He was Yago, after all. Even here, even with no White House, no magazines, no fans, no letters, no... He was still Yago.
The mantra calmed him. The claustrophobia terror had replaced far of whatever was in the water. And now, he could see the others fear more objectively. The herd was in full flight, wallowing heavily toward the island. Jobs and his little gaggle were vectoring in, too, the feaer having proven contagious.
Yago slowed his pace. You didn't want to be the last person out of the water but, he sensed, you also didn't want to be the first person to step on that island.
He bobbed high, looking for Tamara Hoyle. She was moving at a leisurely pace, carrying the baby high up on one shoulder. She wasn't worried about whatever was in the water. And she was in no hurry to reach that island. In fact, she was slowing down.
Yago stopped dead. He tread water till he realized he was now in shallows, less than a waist high.

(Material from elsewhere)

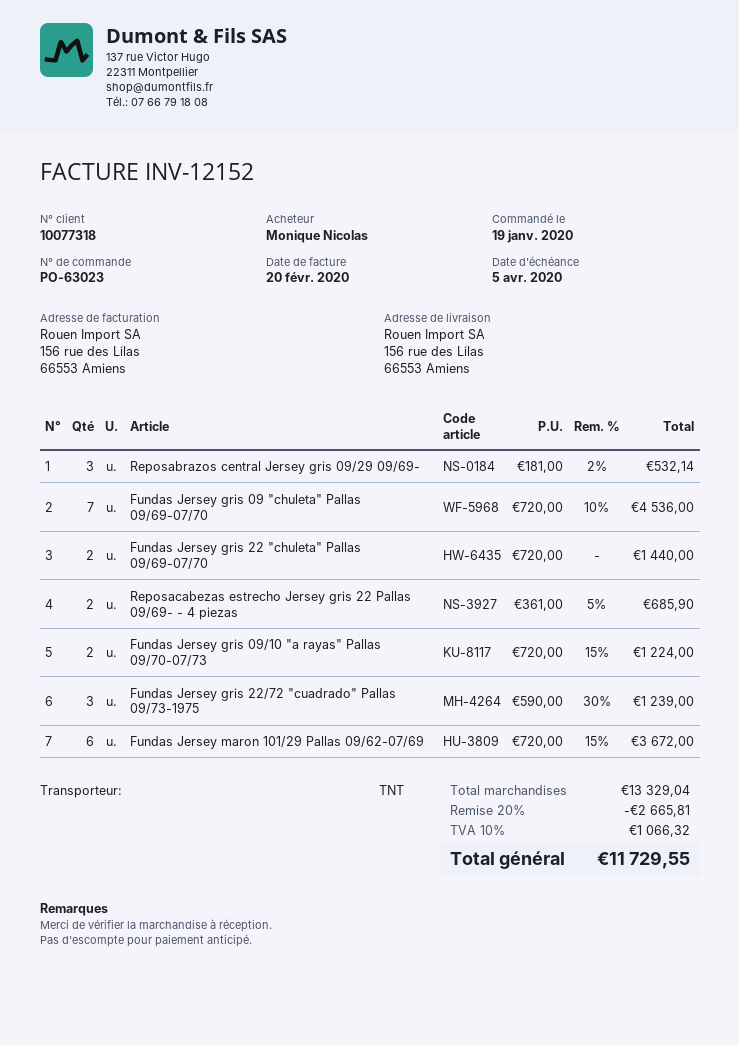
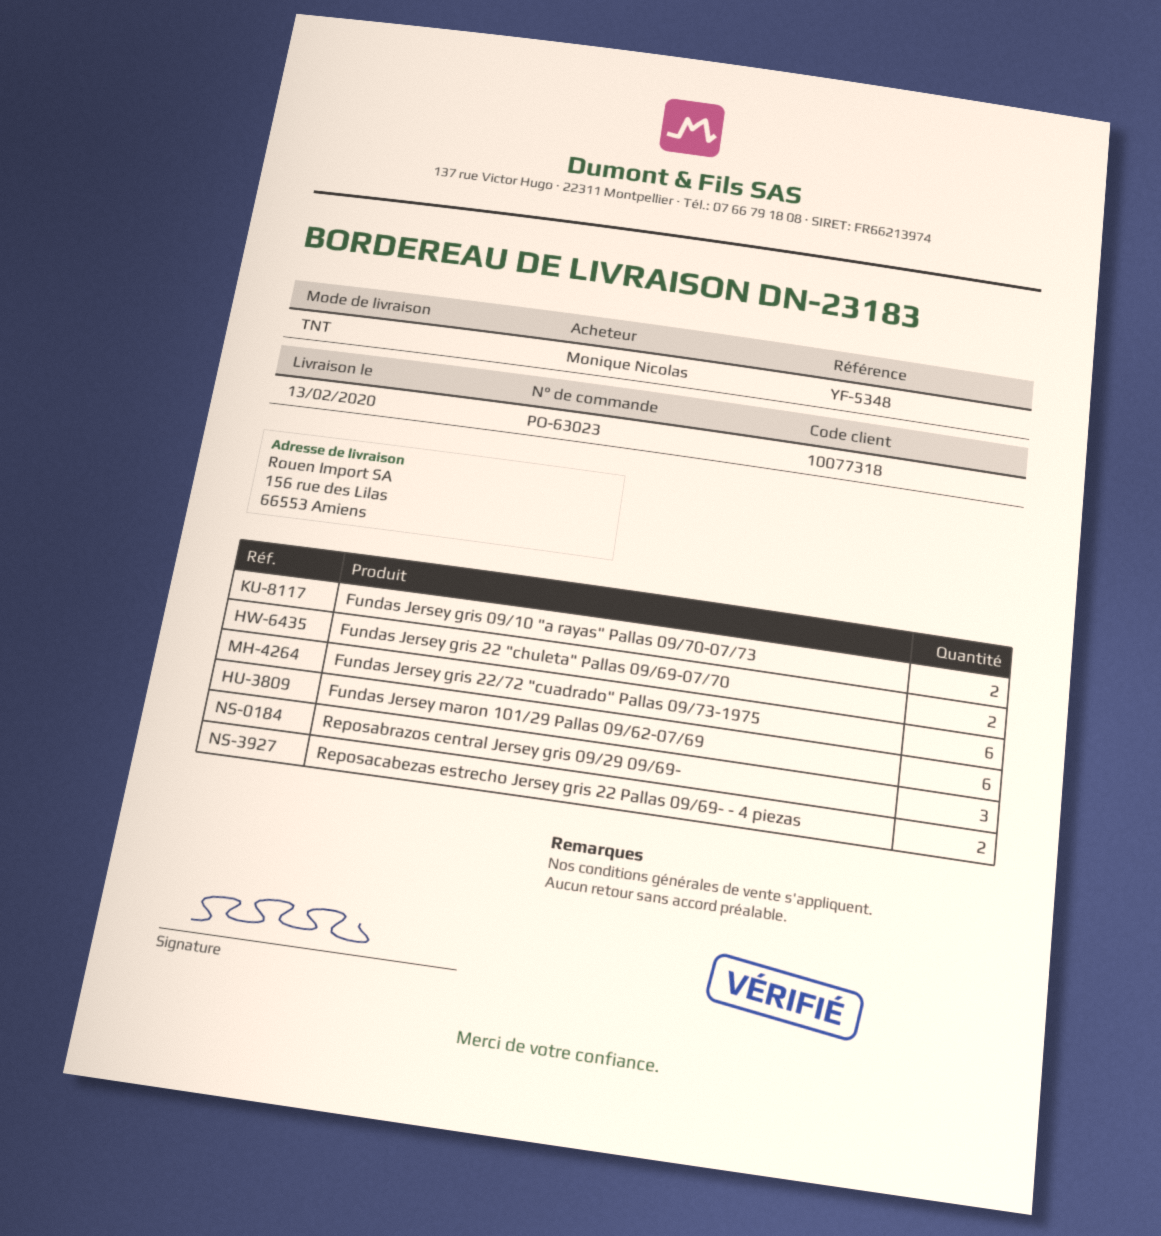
Fundas Jersey gris 09 "chuleta" Pallas 09/69-07/70: 7 -> none
Fundas Jersey gris 22/72 "cuadrado" Pallas 09/73-1975: 3 -> 6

Yago's instint for survival was ringing a big, loud bell. Tamara knew something. He didn't know how, but she knew something more than the rest of them did. Her and that mutant, eyeless freak of a baby.
He was a hundred feet from the island's edge. The sun was coming up behind it but the mist still seeped through the strange trees and and alternately revealed and concealed.
Wylson and Burroway and Tate reached the island at about the same moment. They climbed, soggily, up onto the shore and immediately came the earsplitting metallic shriek of a Rider.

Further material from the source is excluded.